While the battle against privatisation of CMA has been lost, the war against privatisation in general is not over yet. Over the years, many companies have been delisted. You may refer to this post for a list of the 129 companies that have been delisted since 2009. Some of these companies are not small unknown companies; they are on the Who's Who list of Singapore's biggest companies. A sample of these companies are:
  • Allgreen Properties, developer of the Queens condominium, the highest condominium in Singapore;
  • Asia-Pacific Breweries, manufacturer of Singapore's Tiger Beer;
  • Cerebos Pacific, manufacturer of Brand's Essence of Chicken;
  • Chartered Semiconductor, the world's second largest integrated chip foundry; and
  • Robinson's, the departmental store that made famous the phrase "the sale worth waiting for".

Added to this list will be CMA, Singapore Land and possibly Hotel Properties Ltd and Goodpack. At the rate that we are going, there would not be many good companies left to invest in on the Singapore Exchange (SGX). So, one reason why I kept holding on to 4 remaining lots is to do my part in slowing the pace of privatisation, until minority shareholders realise that we are actually shortchanging ourselves by killing the goose for the golden egg in most privatisation deals. The ideal state is that Capitaland can only delist but not compulsorily acquire all the shares and fully privatise CMA. While it may be a no-man's land for minority shareholders if Capitaland's share ownership ends up between the levels for delisting and compulsory acquisition, it is also a no-man's land for Capitaland as well. Capitaland also would not want to be struck in this no-man's land, where it cannot integrate CMA into itself and CMA's Annual General Meetings (AGMs) still need to be held. Hence, a privatisation deal ending in limbo would serve as a precaution for companies wishing to privatise other companies listed on the SGX.

As for the other privatisation deals ongoing currently, I cannot advise minority shareholders to reject the offers, since I do not share their losses if the privatisations were to become unsuccessful. But for CMA, I have a stake in it and I have acted in accordance to what I feel.

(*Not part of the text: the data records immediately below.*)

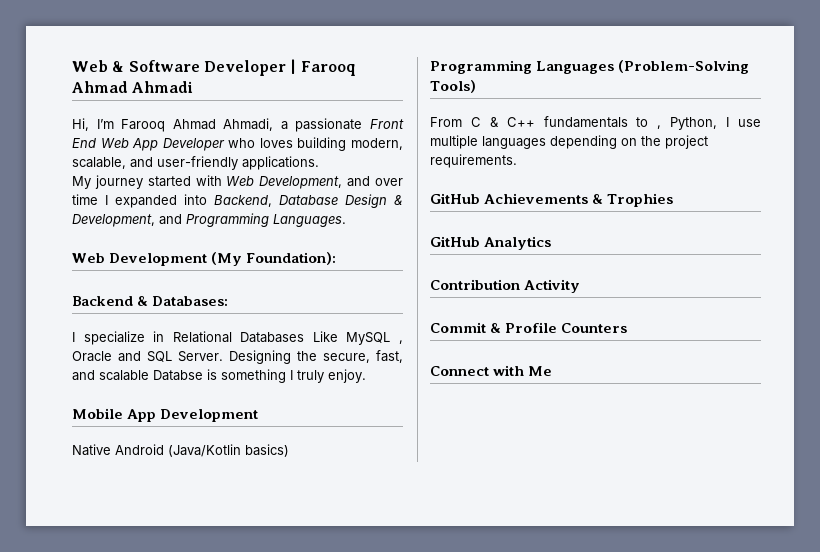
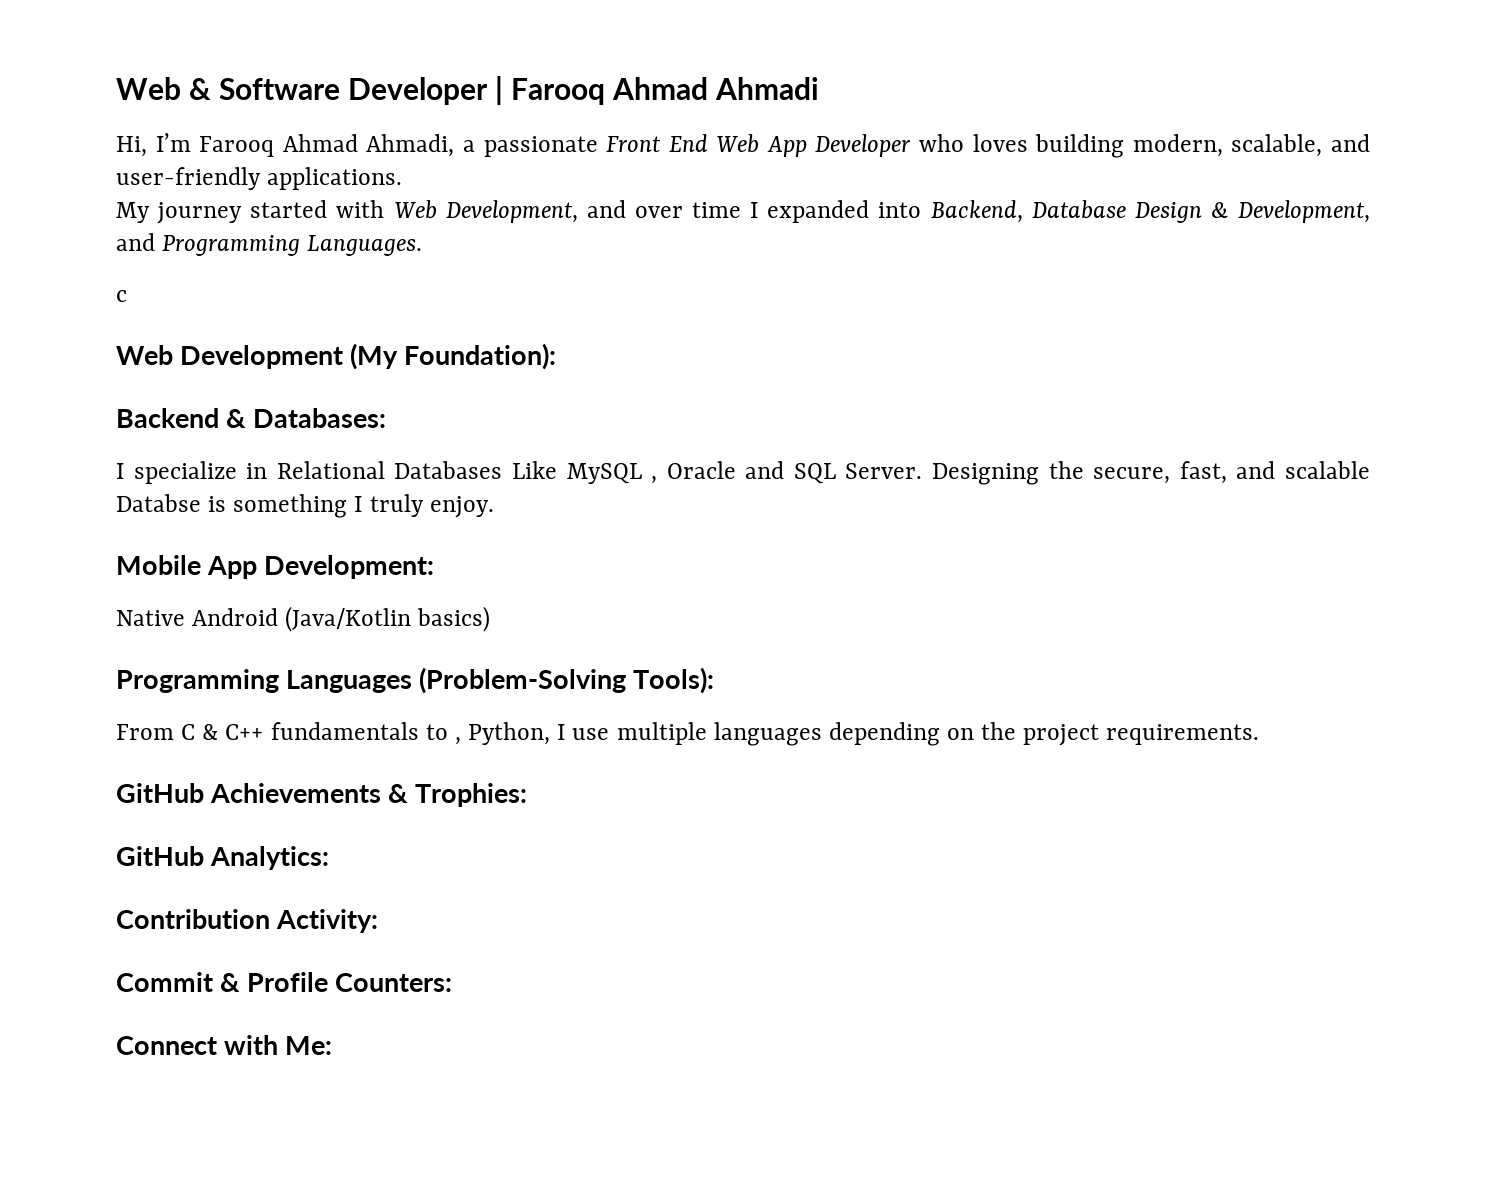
+ c
- Mobile App Development
+ Mobile App Development:
- Programming Languages (Problem-Solving Tools)
+ Programming Languages (Problem-Solving Tools):
- GitHub Achievements & Trophies
- GitHub Analytics
+ GitHub Achievements & Trophies:
+ GitHub Analytics:
- Contribution Activity
+ Contribution Activity:
- Commit & Profile Counters
+ Commit & Profile Counters:
- Connect with Me
+ Connect with Me:

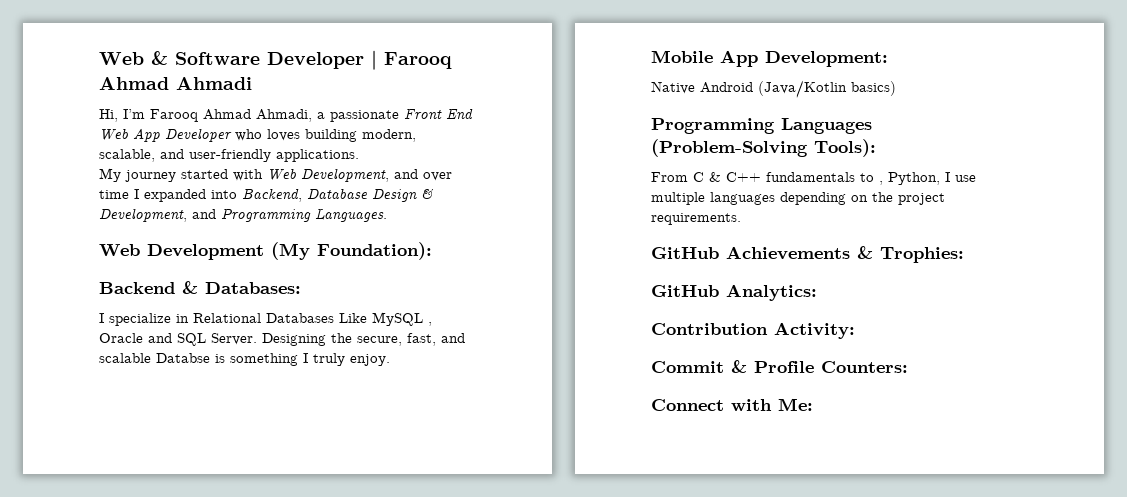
- c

The other reason why I kept onto the 4 lots is to experience life as a shareholder in an unlisted company. Generally, regular dividends cannot be expected in an unlisted company, but when the majority shareholder wishes to transfer money from the company to itself, it will have to do it via dividends and/or capital reduction. Minority shareholders will get their rightful share. And CMA would have to continue holding AGMs. It is ironic that I seldom attend AGMs of listed companies, but if CMA were to become a public unlisted company, I believe I will be attending their AGMs quite regularly.

I half suspect that if some company were to offer to privatise KeppelCorp at $20, the privatisation would really go through. However, let us take a step backwards and consider which is more valuable: $20 in the pocket or KeppelCorp as a listed entity? There are things that money cannot buy, and unlisted companies are one of them. No matter how much you like Tiger Beer and Brand's Essence of Chicken, you can never buy the shares of companies that produce them.

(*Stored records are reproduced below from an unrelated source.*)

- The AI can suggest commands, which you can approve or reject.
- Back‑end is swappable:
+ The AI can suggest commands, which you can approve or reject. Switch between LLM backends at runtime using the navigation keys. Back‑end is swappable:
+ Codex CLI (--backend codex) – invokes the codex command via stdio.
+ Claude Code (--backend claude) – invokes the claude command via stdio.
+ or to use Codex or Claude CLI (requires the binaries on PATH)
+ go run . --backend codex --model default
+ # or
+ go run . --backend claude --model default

P.S. On the same day that I accepted partially the privatisation offer for CMA, I also accepted the takeover offer for ASJ Holdings. I will also be accepting the delisting offer for China Powerplus. Both these companies have been making losses for years and there is no point in continuing to hold on to these stocks. You may wish to refer to Investors' Guide to Privatisation Deals on whether to accept or reject different types of privatisation offers.